Sureties’ Exposure to Consequential Damages in New York
Bi-Economy Market, Inc. v. Harleysville Ins. Co. of NY, 856 N.Y.S.2d 525 (Court of Appeals Feb. 2008)
Bi-Economy sued Harleysville for failing to pay the full amount of Bi-Economy’s business interruption claim under a property policy. Among the several counts in the lawsuit was one for consequential damages due to the collapse of Bi-Economy’s business.
Even though this case concerns a property policy, it is instructive to sureties and contractors concerning consequential damages, which are frequently misunderstood and are a hot topic in the current forms of standard construction contracts.
By way of defining consequential damages, the court stated:
It is well settled that in breach of contract actions the non-breaching party may recover general [also known as “actual”] damages which are the natural and probable consequence of the breach…
Special or consequential damages which do not so directly flow from the breach are also recoverable under limited circumstances.
In order to recover consequential damages:
Such unusual or extraordinary damages must have been brought within the contemplation of the parties as the probable result of a breach at the time of, or prior to contracting …The party breaching the contract is liable for those risks foreseen or which should have been foreseen at the time the contract was made…
To determine whether consequential damages were reasonably contemplated by the parties, courts look to the nature, purpose and particular circumstances of the contract known by the parties.
Of course proof of consequential damages cannot be speculative or conjectured…[they] must be proven with reasonable certainty and be capable of measurement based upon known reliable factors without undue speculation.

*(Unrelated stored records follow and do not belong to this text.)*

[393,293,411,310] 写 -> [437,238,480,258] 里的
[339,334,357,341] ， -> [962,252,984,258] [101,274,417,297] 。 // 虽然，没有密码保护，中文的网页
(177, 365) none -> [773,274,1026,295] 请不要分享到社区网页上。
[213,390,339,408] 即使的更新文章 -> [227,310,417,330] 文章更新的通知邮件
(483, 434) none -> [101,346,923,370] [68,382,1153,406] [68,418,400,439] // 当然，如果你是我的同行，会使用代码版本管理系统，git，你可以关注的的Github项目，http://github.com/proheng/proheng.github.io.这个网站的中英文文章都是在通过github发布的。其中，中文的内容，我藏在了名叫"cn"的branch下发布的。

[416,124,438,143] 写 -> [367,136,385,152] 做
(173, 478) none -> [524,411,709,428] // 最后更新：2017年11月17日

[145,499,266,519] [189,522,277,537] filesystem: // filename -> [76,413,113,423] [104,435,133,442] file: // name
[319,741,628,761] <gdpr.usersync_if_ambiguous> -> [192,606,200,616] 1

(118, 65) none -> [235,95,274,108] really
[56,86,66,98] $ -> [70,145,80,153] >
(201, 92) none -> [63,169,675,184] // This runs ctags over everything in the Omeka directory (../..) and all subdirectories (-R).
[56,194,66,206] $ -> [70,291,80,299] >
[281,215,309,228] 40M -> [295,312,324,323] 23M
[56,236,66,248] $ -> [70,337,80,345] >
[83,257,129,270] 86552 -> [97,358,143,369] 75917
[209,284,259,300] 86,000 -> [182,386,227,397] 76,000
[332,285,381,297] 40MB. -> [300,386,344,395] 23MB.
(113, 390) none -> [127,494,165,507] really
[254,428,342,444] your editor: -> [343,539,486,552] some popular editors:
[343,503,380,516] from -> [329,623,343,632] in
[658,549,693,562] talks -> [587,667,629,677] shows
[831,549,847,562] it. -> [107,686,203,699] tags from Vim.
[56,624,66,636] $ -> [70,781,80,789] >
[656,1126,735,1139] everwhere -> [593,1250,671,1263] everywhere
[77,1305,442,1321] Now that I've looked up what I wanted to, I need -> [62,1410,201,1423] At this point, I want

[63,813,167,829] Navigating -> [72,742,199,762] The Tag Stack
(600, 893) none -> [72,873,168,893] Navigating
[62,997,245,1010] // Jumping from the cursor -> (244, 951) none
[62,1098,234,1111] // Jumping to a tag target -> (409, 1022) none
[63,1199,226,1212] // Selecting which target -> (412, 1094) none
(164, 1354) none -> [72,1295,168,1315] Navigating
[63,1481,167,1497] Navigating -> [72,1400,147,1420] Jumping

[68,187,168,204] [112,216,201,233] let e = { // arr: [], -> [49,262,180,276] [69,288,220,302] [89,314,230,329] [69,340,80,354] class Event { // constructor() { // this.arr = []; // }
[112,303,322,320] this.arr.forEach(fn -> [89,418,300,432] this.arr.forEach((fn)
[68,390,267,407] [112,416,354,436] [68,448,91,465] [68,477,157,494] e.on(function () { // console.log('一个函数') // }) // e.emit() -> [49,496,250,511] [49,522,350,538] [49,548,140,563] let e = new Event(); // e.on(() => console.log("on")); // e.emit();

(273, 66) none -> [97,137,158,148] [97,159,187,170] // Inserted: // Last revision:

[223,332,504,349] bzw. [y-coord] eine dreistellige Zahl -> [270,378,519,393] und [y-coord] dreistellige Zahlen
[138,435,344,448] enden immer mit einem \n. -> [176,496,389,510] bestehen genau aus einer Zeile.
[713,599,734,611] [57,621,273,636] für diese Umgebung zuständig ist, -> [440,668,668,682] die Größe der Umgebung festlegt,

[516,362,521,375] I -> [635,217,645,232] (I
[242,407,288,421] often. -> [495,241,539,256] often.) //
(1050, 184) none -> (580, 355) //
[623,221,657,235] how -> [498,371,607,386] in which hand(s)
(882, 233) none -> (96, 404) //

In this case, the contractual duty in its policy that Harleysville was found to have breached was its implied obligation of good faith and fair dealing, which the court described saying:
As in all contracts, implicit in contracts of insurance [which includes surety bonds] is a covenant of good faith and fair dealing, such that a reasonable insured would understand that the insurer [surety] promises to investigate in good faith and pay covered claims.
The court held that Harleysville breached this duty of good faith and fair dealing, and as a result concluded:
Bi-Economy’s claim for consequential damages including the demise of its business, was reasonably foreseeable and contemplated by the parties, and thus cannot be dismissed on summary judgment.
Current forms of contracts published by the AIA, ConsensusDOCS and EJCDC very broadly define consequential damages to include what otherwise might be considered to be actual damages. Therefore sureties should not fear exposure to consequential damages arising merely out of its principal’s breach of contract.
However, performance and payment bonds themselves do not exclude consequential damages. Therefore, consequential damages are a potential liability to sureties if they are held in breach of their bond.
As an aside, the court also held that Bi-Economy’s claim for consequential damages was not to be confused with a claim for punitive damages, which it has repeatedly held are not available for a mere breach of contract. As the court said:
Consequential damages, [are] designed to compensate a party for reasonably foreseeable damages … Punitive damages, by contrast, are not measured by the pecuniary loss or injury of the plaintiff as a compensation, but are assessed by way of punishment to the wrongdoer and example to others.
Unlike consequential damages, which are quantifiable, there is no rigid formula by which the amount of punitive damages is fixed, although they should bear some reasonable relation to the harm done and the flagrancy of the conduct causing it.
Although the burden is very high in New York, under certain circumstances sureties may be held liable for punitive damages. See Spancrete Northeast v. Travelers, 477 NYS2d 502 (3 Dep’t 1984).